W 1954 roku na Jeziorach Mazurskich odbyła się Ogólnopolska Wodna Spartakiada Ligi Przyjaciół Żołnierza. W zawodach startowały ekipy poszczególnych województw. Spartakiada była kilkudniowa i obejmowała szereg konkurencji, jak: regaty wioślarskie długodystansowe, regaty wioślarskie na dystansie 1 Mm, pokonywanie przeszkód wodnych, przeciąganie liny, zawody pływackie w ubraniu i pasie ratunkowym, pływanie na dystansie 100 metrów, regaty żeglarskie na trójkącie i długodystansowe regaty wioślarsko-żeglarskie.
Pierwszy etap regat długodystansowych był na trasie Giżycko – Mikołajki, drugi: Mikołajki – jezioro Śniardwy – Giżycko. Drugi etap częściowo przebiegał w nocy, gdyż regulamin przewidywał wieczorny start z Mikołajek, przejście pomiędzy wyspami Pajęczą i Czarcim Ostrowem na Śniardwach, okrążenie statku komisji regatowej ustawionego nieco na południowy zachód od Suchego Rogu, w pobliżu Okartowa i powrót do Giżycka, gdzie była meta. Na kanałach dopuszczalne było używanie wioseł, a na otwartych wodach – tylko żagli. Wszystkie konkurencje żeglarskie odbywały się na łodziach DZ.
Ja dowodziłem załogą lubelską. Pierwszy etap przebiegł spokojnie. Przy niezbyt silnym, ale pomyślnym wietrze, dość szybko osiągnęliśmy Mikołajki zajmując, o ile dobrze pamiętam, czwarte czy piąte miejsce, co rokowało dobry wynik w całych regatach.
Wieczorem odbył się start do II etapu. W momencie startu wiatr nie był zbyt silny i wszystkie łodzie poszły pod pełnymi żaglami. Kiedy osiągnęliśmy – już po zachodzie słońca – wejście na jezioro Śniardwy, pogoda zaczęła się zmieniać. Wiatr stopniowo tężał, na niebie pojawiły się chmury i po kilkudziesięciu minutach wiało już co najmniej 6-7° Beauforta.
Wiatr był północny z małym odchyleniem ku wschodowi, więc wszyscy gnali jak szaleni pod pełnymi żaglami w stronę Czarciego Ostrowu.

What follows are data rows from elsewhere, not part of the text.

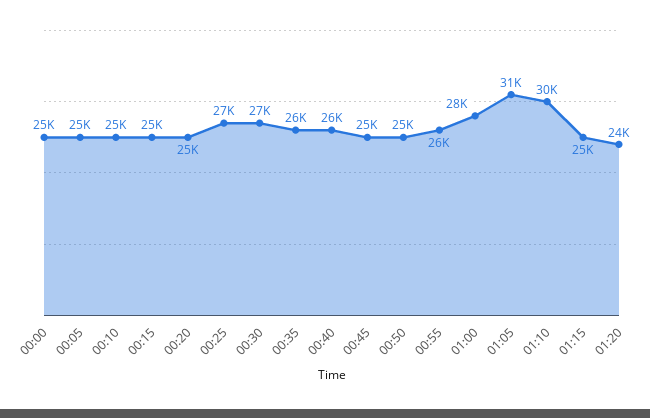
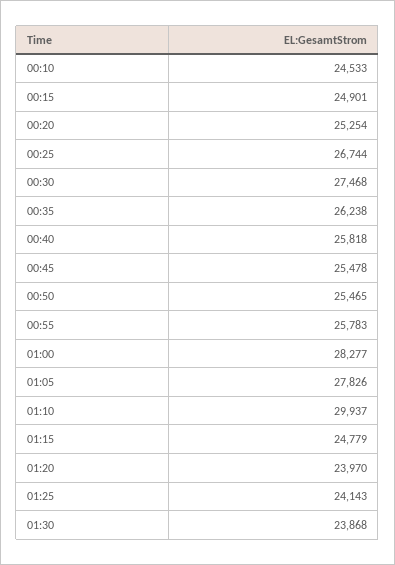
00:00: 25000 -> none
00:05: 25000 -> none
01:05: 31000 -> 27826
01:25: none -> 24143
01:30: none -> 23868

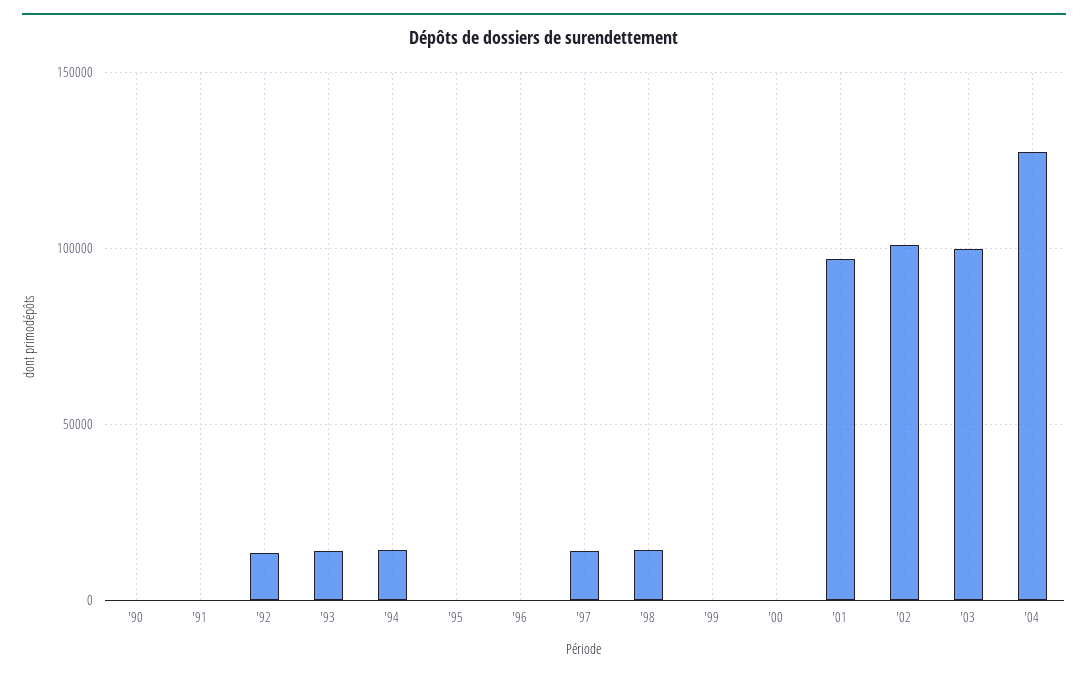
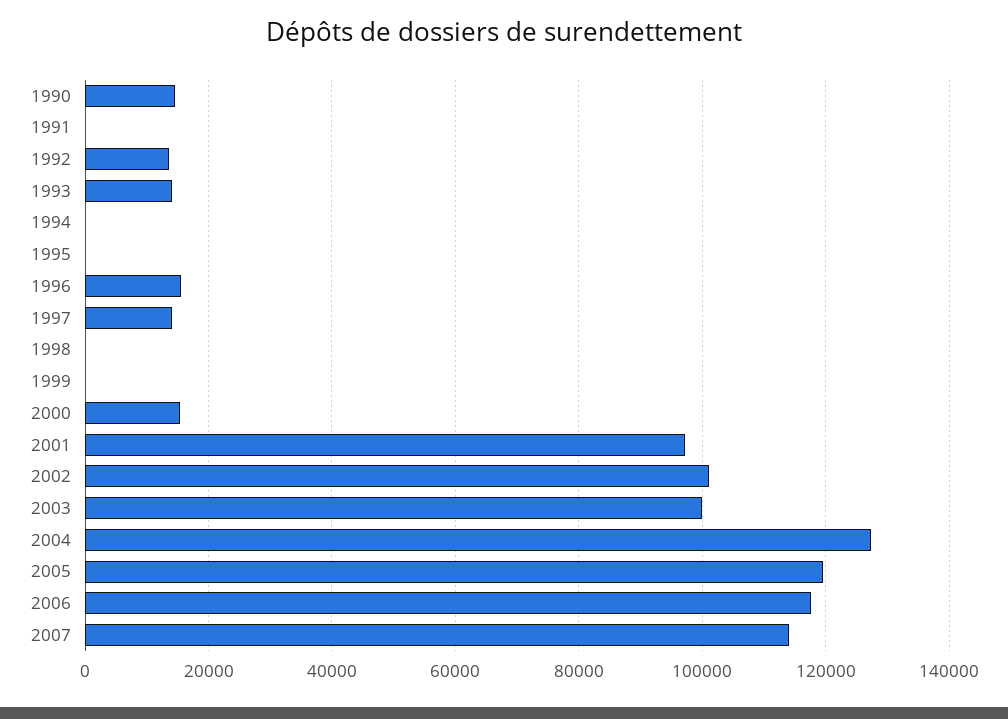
'90: 0 -> 14000
'94: 15000 -> 0
'96: 0 -> 16000
'98: 15000 -> 0
'00: 0 -> 16000
2005: none -> 120000
2006: none -> 118000
2007: none -> 114000

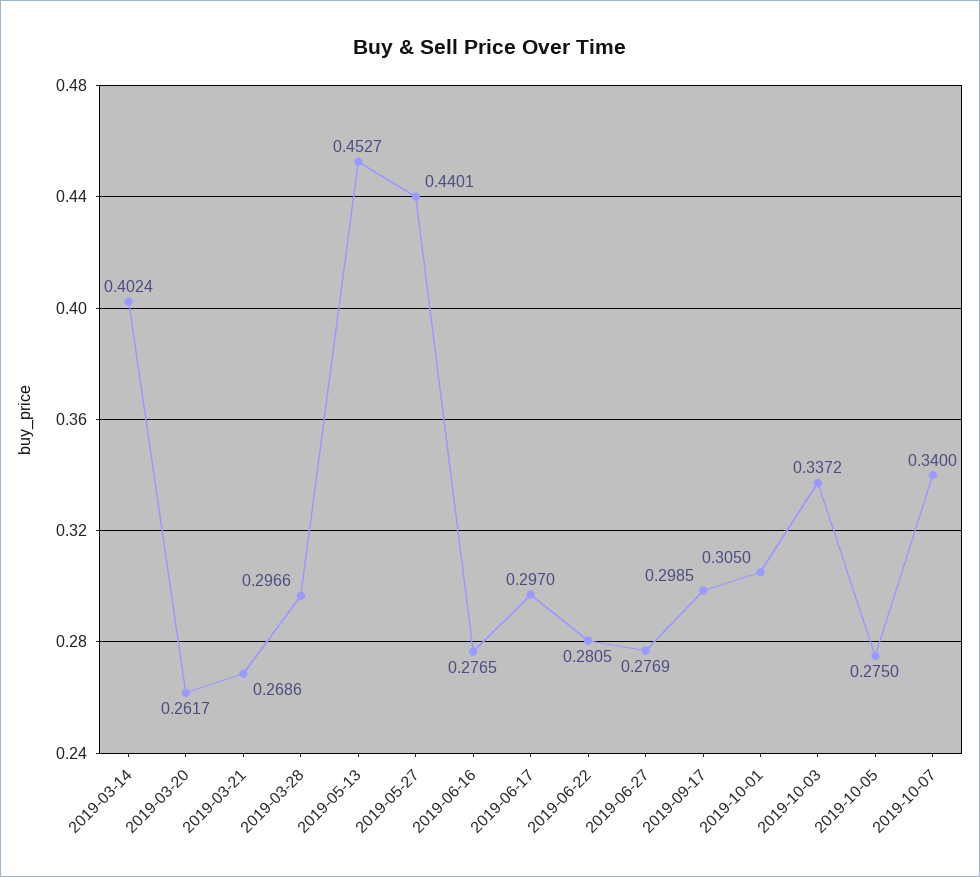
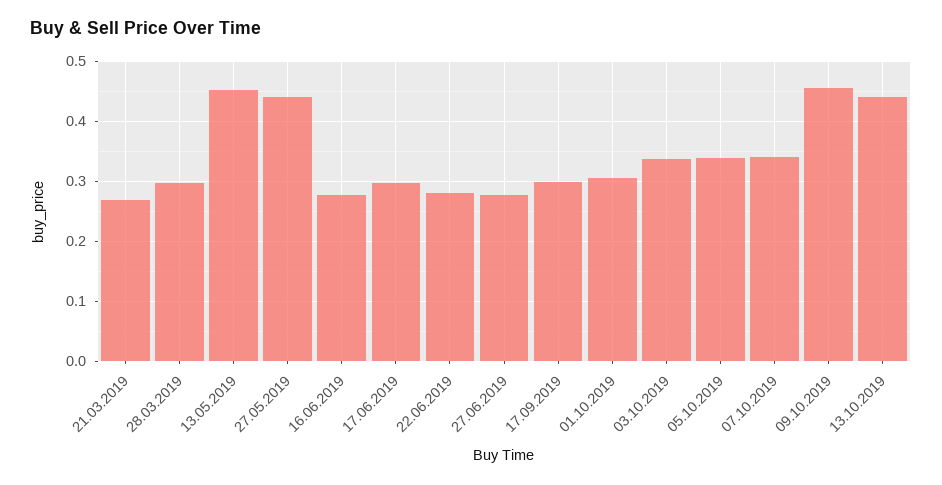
2019-03-14: 0.4024 -> none
2019-03-20: 0.2617 -> none
2019-10-05: 0.275 -> 0.34
09.10.2019: none -> 0.46
13.10.2019: none -> 0.44

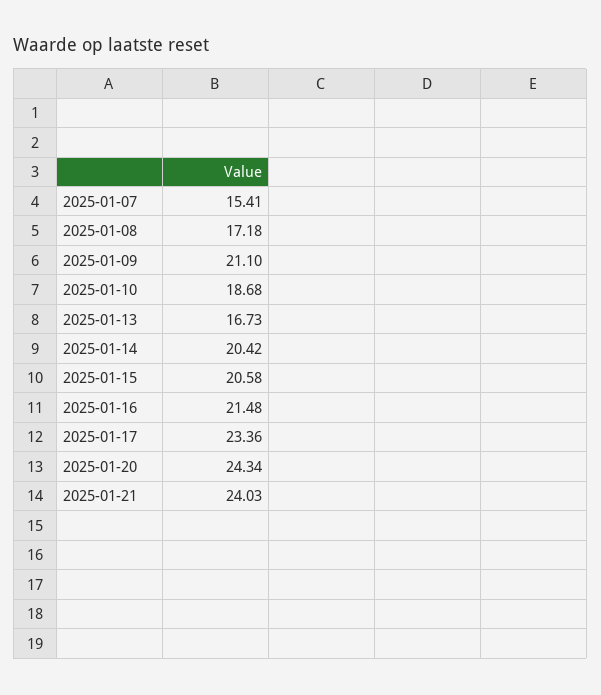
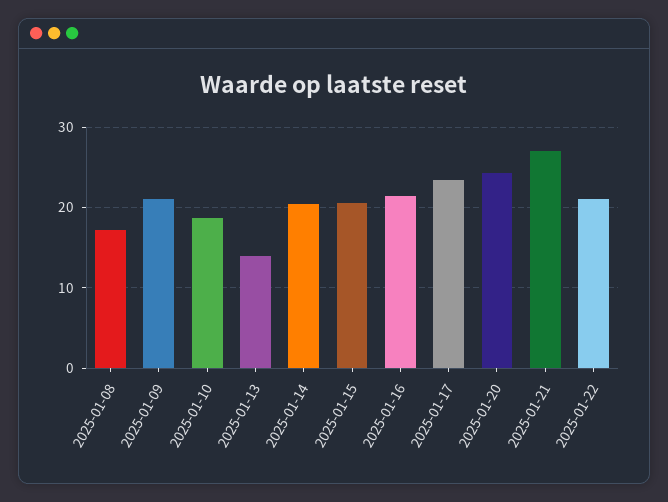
2025-01-07: 15.41 -> none
2025-01-13: 16.73 -> 14
2025-01-21: 24.03 -> 27
2025-01-22: none -> 21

Utrzymywaliśmy się w czołówce na I – II miejscu, a w cieśninie między wyspami byliśmy pierwsi.
Stało się jednak jasne, że po minięciu Czarciego Ostrowu zaczną się problemy. W przesmyku między wyspami zarefowaliśmy grot i bezan, ale mimo tego po wyjściu spomiędzy wysp zrobiło się ciężko.
Cała załoga balastowała na nawietrznej, ale i tak żeglując w pełnym bajdewindzie sternik co chwilę musiał ostrzyć do wiatru, aby uniknąć wywrotki. Parę razy wzięliśmy burtą trochę wody, a i bryzgi wody wpadały do łodzi. Na domiar złego zaczął padać deszcz.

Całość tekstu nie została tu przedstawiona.